Respondents answered a series of questions concerning Augusta National's right as a private club and how it might be affected by the campaign of Martha Burk, chair of the National Council of Women's Organizations. Burk is spearheading a campaign to pressure the club to admit a woman as a member before the Masters tournament in April.

Johnson reiterated in a series of interviews last week that the club has no timetable to invite a female member. The survey is the second part of a new campaign by Johnson and Augusta National to seize the public relations initiative in the five-month-old controversy.

Burk's reaction was to spin the dispute in a new direction. Burk said she wants to discover what effect Augusta National's campaign will have on club members, especially those such as Lloyd Ward of the U.S. Olympic Committee, Kenneth Chenault of American Express and Sanford Weill of Citigroup, who made public letters they wrote in support of Burk's position.

"I heard from someone on the inside these coded words: 'They want to get rid of those New York CEOs anyway,' " Burk said. "This could be calculated as a move to gradually filter out those who disagree with Hootie. I'd like to know what kind of position this puts the members in, the ones who have taken a stand against discriminating against women."

Burk says Ward, Chenault and Weill pledged to work for progress from within and she wants to know the status of their campaign.

"We're not going to let [those members] get away with no answer," she said.
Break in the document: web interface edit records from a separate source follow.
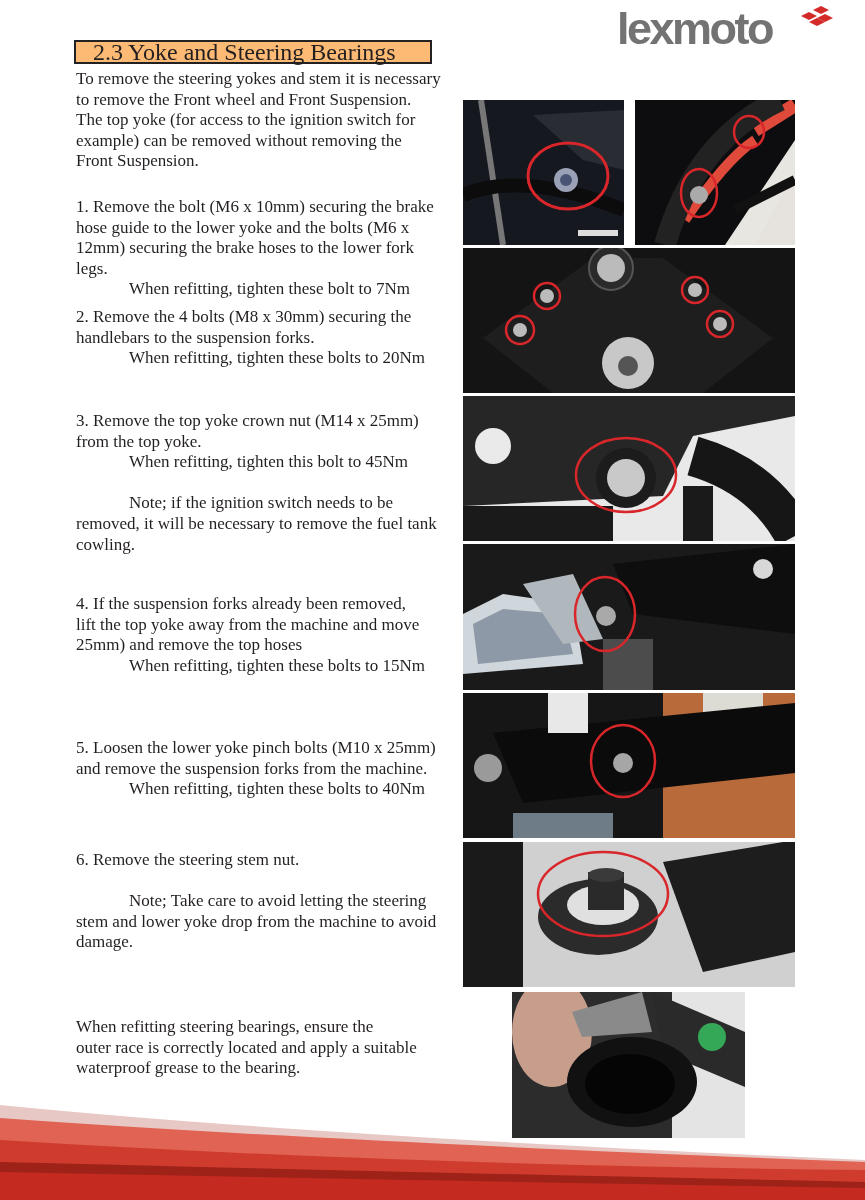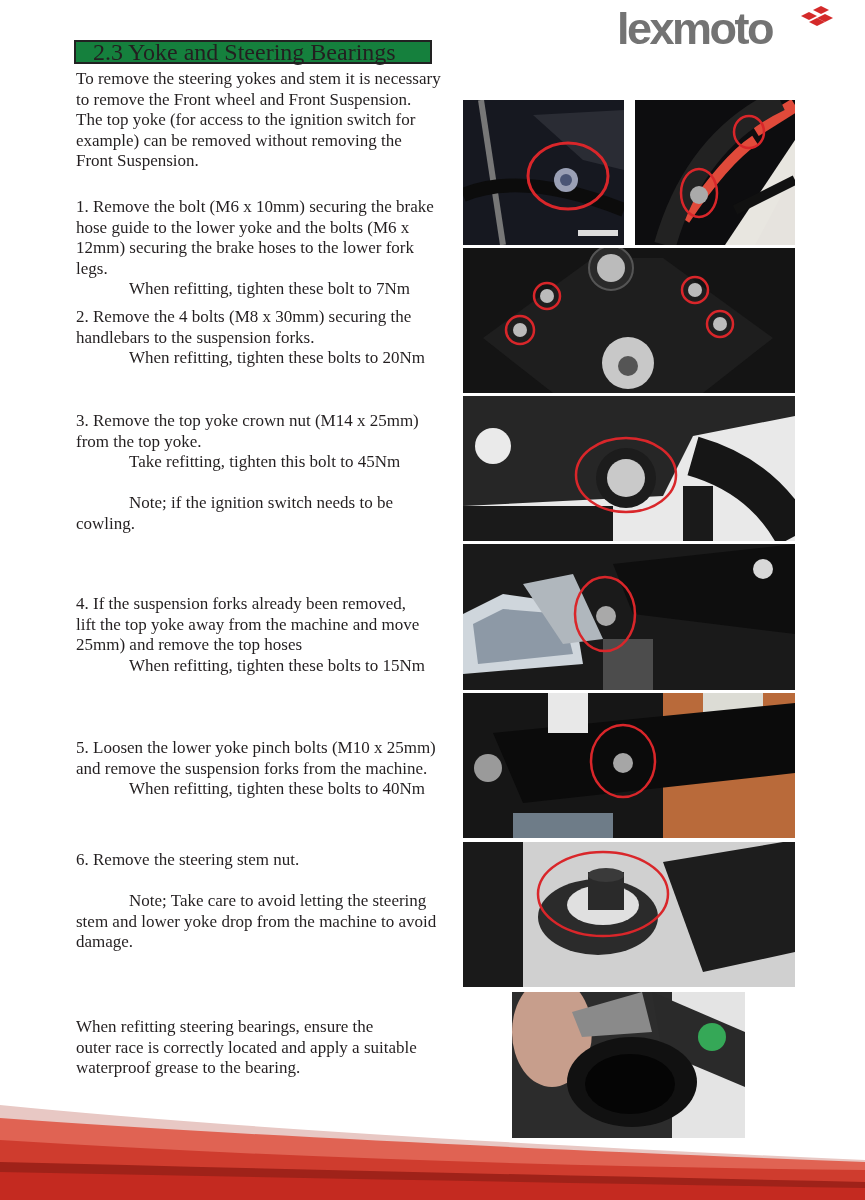--- a/index.html
+++ b/index.html
@@ -3,21 +3,21 @@
 <meta charset="utf-8">
 <style>
   html, body { margin:0; padding:0; }
   body { width:865px; height:1200px; position:relative; overflow:hidden; background:#ffffff;
          font-family:"DejaVu Serif","Liberation Serif",serif; color:#231f20; }
   .abs { position:absolute; }
   .logo { left:617px; top:6px; width:215px; height:46px; }
   .logo-text { position:absolute; left:0; top:0; font-family:"Liberation Sans",sans-serif; font-weight:bold;
                font-size:45px; letter-spacing:-2.5px; color:#737373; line-height:46px; }
   .logo-diamonds { position:absolute; left:170px; top:0; width:48px; height:22px; }
-  .title-box { left:74px; top:40px; width:358px; height:24px; background:#15803d; border:2px solid #222;
+  .title-box { left:74px; top:40px; width:358px; height:24px; background:#fdba74; border:2px solid #222;
                box-sizing:border-box;text-align:right; }
   .title-text { position:absolute; left:17px; top:-3px; font-family:"Liberation Serif",serif; font-size:24px;
                 line-height:26px; text-decoration:underline; text-decoration-thickness:1px; text-underline-offset:3px;
                 color:#231f20; white-space:nowrap; }
   .txt { position:absolute; left:76px; width:380px; font-family:"Liberation Serif",serif; font-size:17px;
          line-height:20.6px; color:#231f20; }
   .txt p { margin:0; white-space:nowrap; }
   .ind { padding-left:53px; }
   .photo { position:absolute; overflow:hidden; background:#1a1a1a; }
   .photo svg { width:100%; height:100%; display:block; }
@@ -58,23 +58,24 @@
 
 <div class="txt" style="top:307px;">
   <p>2. Remove the 4 bolts (M8 x 30mm) securing the</p>
   <p>handlebars to the suspension forks.</p>
   <p class="ind">When refitting, tighten these bolts to 20Nm</p>
 </div>
 
 <div class="txt" style="top:411px;">
   <p>3. Remove the top yoke crown nut (M14 x 25mm)</p>
   <p>from the top yoke.</p>
-  <p class="ind">Take refitting, tighten this bolt to 45Nm</p>
+  <p class="ind">When refitting, tighten this bolt to 45Nm</p>
   <p style="height:20.6px;"></p>
   <p class="ind">Note; if the ignition switch needs to be</p>
+  <p>removed, it will be necessary to remove the fuel tank</p>
   <p>cowling.</p>
 </div>
 
 <div class="txt" style="top:594px;">
   <p>4. If the suspension forks already been removed,</p>
   <p>lift the top yoke away from the machine and move</p>
   <p>25mm) and remove the top hoses</p>
   <p class="ind">When refitting, tighten these bolts to 15Nm</p>
 </div>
Typical of the items in the survey was this one: "Private clubs and organizations should change their rules when their members or their leadership decides to, not when one person who is not part of their organization criticizes them or pressures them to do it." The poll showed that 75% of men and 74% of women agreed.

The results of another question indicated a low awareness level of the controversy, where 59% of the respondents (46% of the men and 72% of the women) said they could not remember seeing, reading or hearing anything about the club in the last four months.

Another statement seeking a response was, "The Augusta National Golf Club was correct in its decision not to give in to Martha Burk's demand. They should review and change their policies on their own time, and in their own way." The survey showed 73% of the women and 72% of the men agreed.

The survey was conducted from Oct. 30-Nov. 4, with 800 people answering the questions.

Burk remained critical of the survey.

"It's a push poll.... You push the respondent to a certain answer by the way the question is worded," she said. "It's often used in political campaigns. It's considered a highly unethical practice."

The Polling Co. Inc. and WomanTrend have conducted surveys for such clients as Major League Baseball, Ladies Home Journal, the Department of Labor, Microsoft and Safeway.